I.- Rechazar la excepción de falta de legitimación activa opuesta por la demandada.

II.- Hacer lugar parcialmente a la demanda promovida por GABRIEL FRANCO MARCELO COCCI y, en consecuencia, condenar a VENI CONSTRUCCIONES S.R.L. a abonar al actor, dentro del plazo de DIEZ (10) días, la suma de PESOS DOS MILLONES OCHOCIENTOS SESENTA Y TRES MIL OCHOCIENTOS SESENTA Y CINCO CON DEICISEIS CENTAVOS ($2.863.865,16) en concepto de indemnización e intereses calculados a la fecha del presente pronunciamiento, según lo indicado en los considerandos, bajo apercibimiento de ejecución y de capitalizarse sin más los intereses conforme art. 770 inc. c) del CCyC (art. 163 y ccds. CPCC).

III.- Imponer las costas a la demandada por su condición objetiva de vencidas (art. 68 del CPCC).

IV.- Regular los honorarios de los letrados patrocinantes de la parte actora, Dres. EMILIA VIDAL y FEDERICO ALARCON RASCOVICH -en conjunto-, en la suma de PESOS TRESCIENTOS VEINTICUATRO MIL QUINIENTOS SETENTA Y DOS ($324.572) (MB. x 17% /3 etapas x 2).
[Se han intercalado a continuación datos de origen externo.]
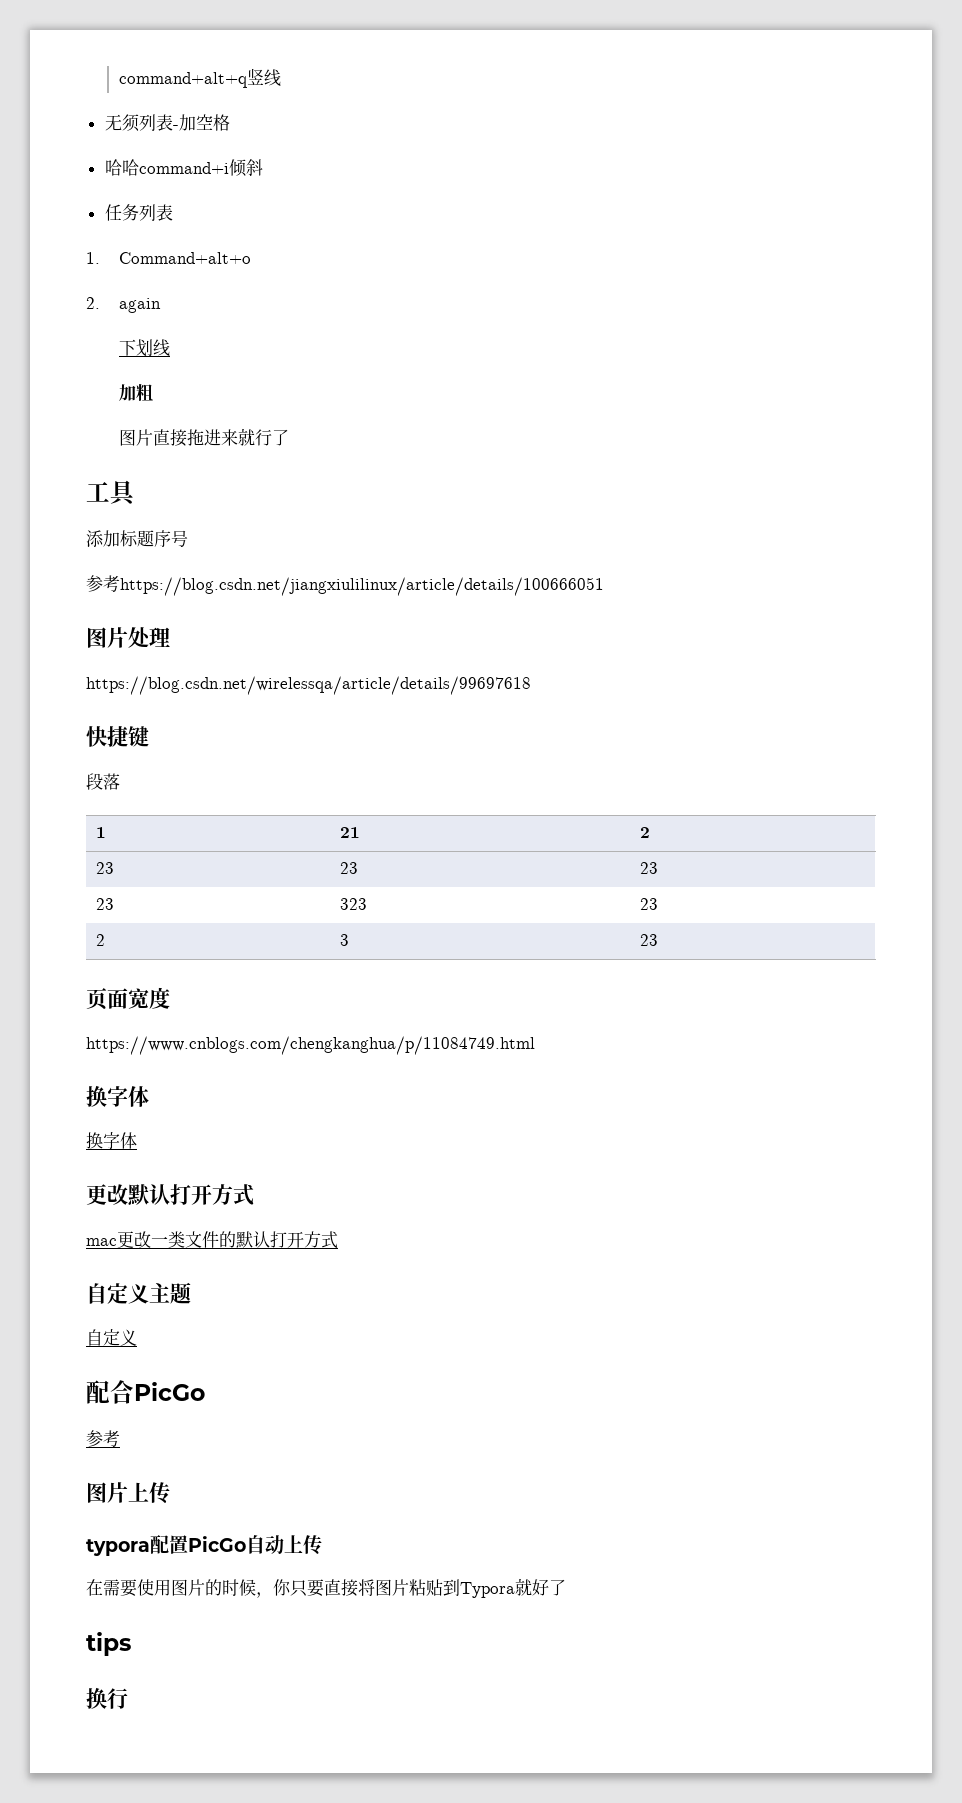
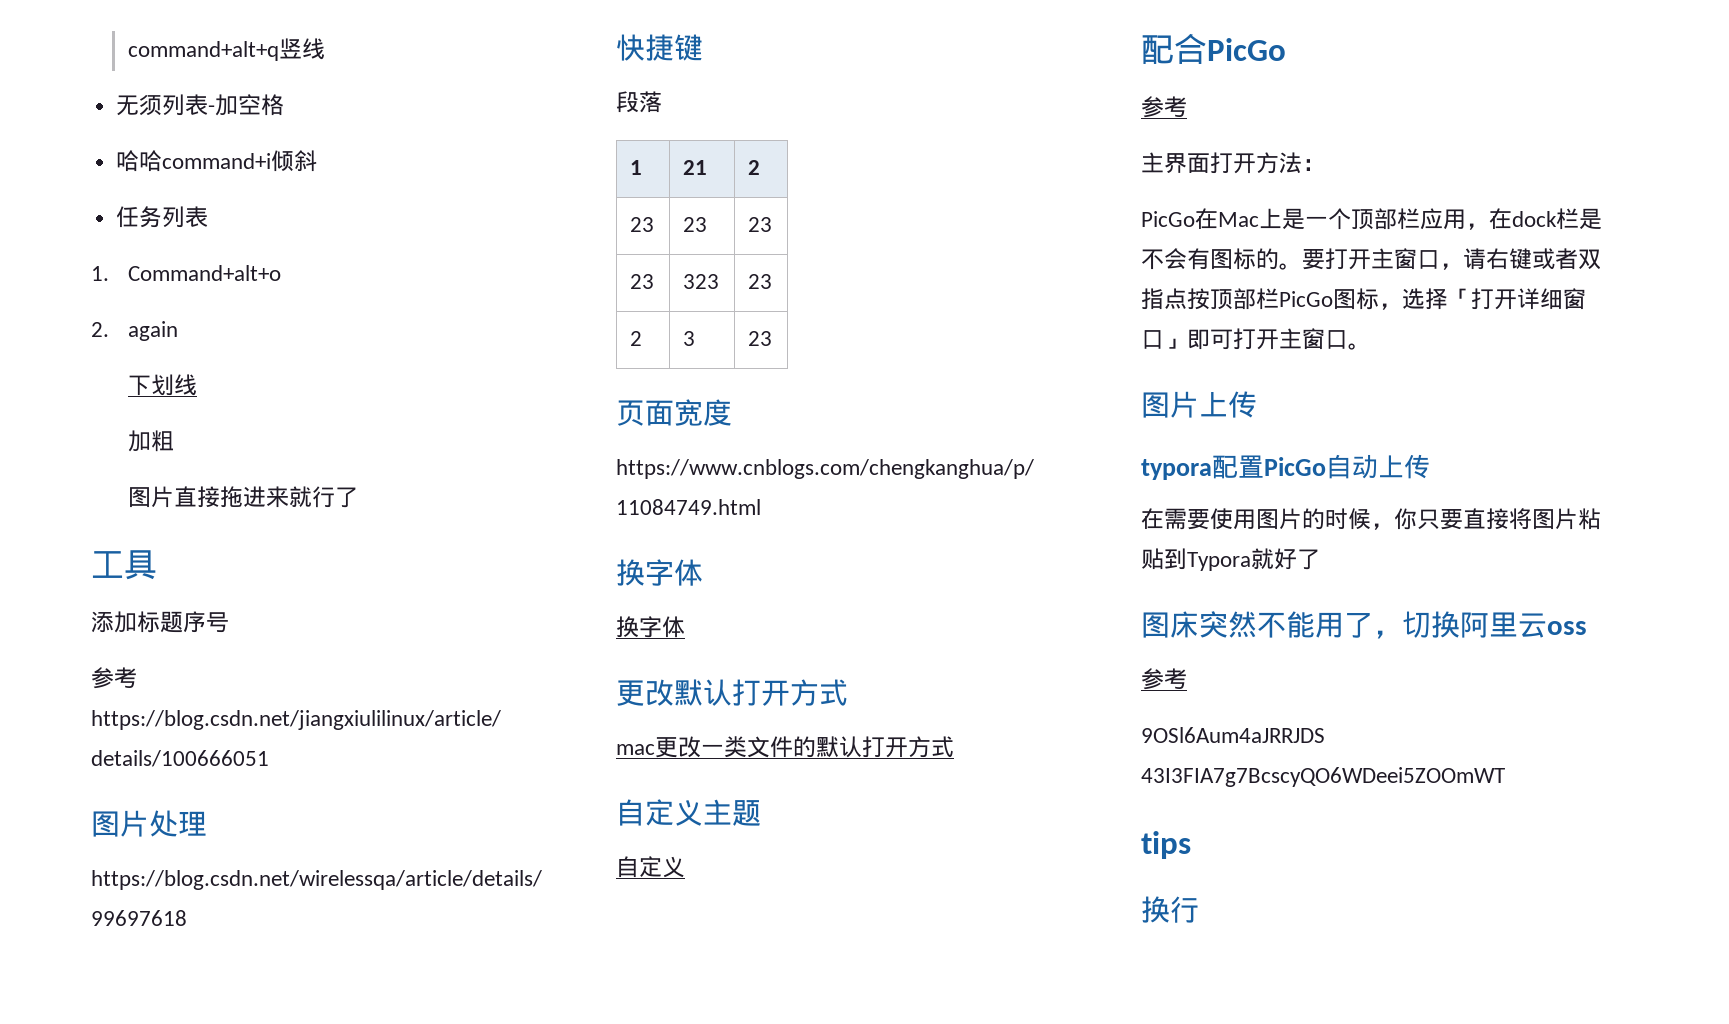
(120, 1438) none -> [1141,152,1325,174] [1141,208,1602,230] [1141,248,1601,270] [1141,288,1586,310] [1141,328,1371,350] // 主界面打开方法： // PicGo在Mac上是一个顶部栏应用，在dock栏是不会有图标的。要打开主窗口，请右键或者双指点按顶部栏PicGo图标，选择「打开详细窗口」即可打开主窗口。
(566, 1587) none -> [1141,611,1587,639] [1141,668,1187,690] [1141,727,1325,743] [1141,767,1505,787] // 图床突然不能用了，切换阿里云oss // 参考 // 9OSl6Aum4aJRRJDS 43I3FIA7g7BcscyQO6WDeei5ZOOmWT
Los honorarios del Dr. GUILLERMO ANTONIO GANCEDO, por su actuación como letrado patrocinante de la parte demandada hasta su renuncia de fecha 11/05/2021, se regulan en la suma de PESOS DOSCIENTOS CUARENTA Y OCHO MIL DOSCIENTOS DOS ($248.202) (MB x 13% /3 etapas x 2). Mientras que honorarios del Dr. OSVALDO PEREZ FUNES, apoderado y patrocinante de la misma parte a partir de su presentación de fecha 22/09/2021, se regulan en la suma de PESOS CIENTO SETENTA Y TRES MIL SETECIENTOS CUARENTA Y UNO ($173.741) (MB x 13% /3 etapas x 1 + 40 % por apoderamiento).

Los honorarios del perito, Ing. CARLOS ALBERTO FERNANDEZ, se fijan en la suma de PESOS DOSCIENTOS MIL CUATROCIENTOS SETENTA ($200.470) (MB x 7%).

En ningún caso incluyen el I.V.A., que de corresponder deberá adicionarse.

Para efectuar tales regulaciones se tuvo en consideración la naturaleza y monto del proceso (MB. $2.863.865,16); y el mérito de la labor profesional apreciada por su calidad, extensión y resultado, según la escala arancelaria legal (arts. 6 a 11, 20, 39, 48 y ccds. de la L.A. N° 2212, arts. 5, 18 y ccds. de la Ley 5069).

Cúmplase con la ley 869.

V.- Regístrese. La presente quedará notificada automáticamente, según lo dispuesto en la Ac. 36/22-STJ, Anexo I, ap. 9 a). Lo anterior sin perjuicio de lo establecido en el art. 62 de la Ley de Aranceles 2212 (notificación al cliente).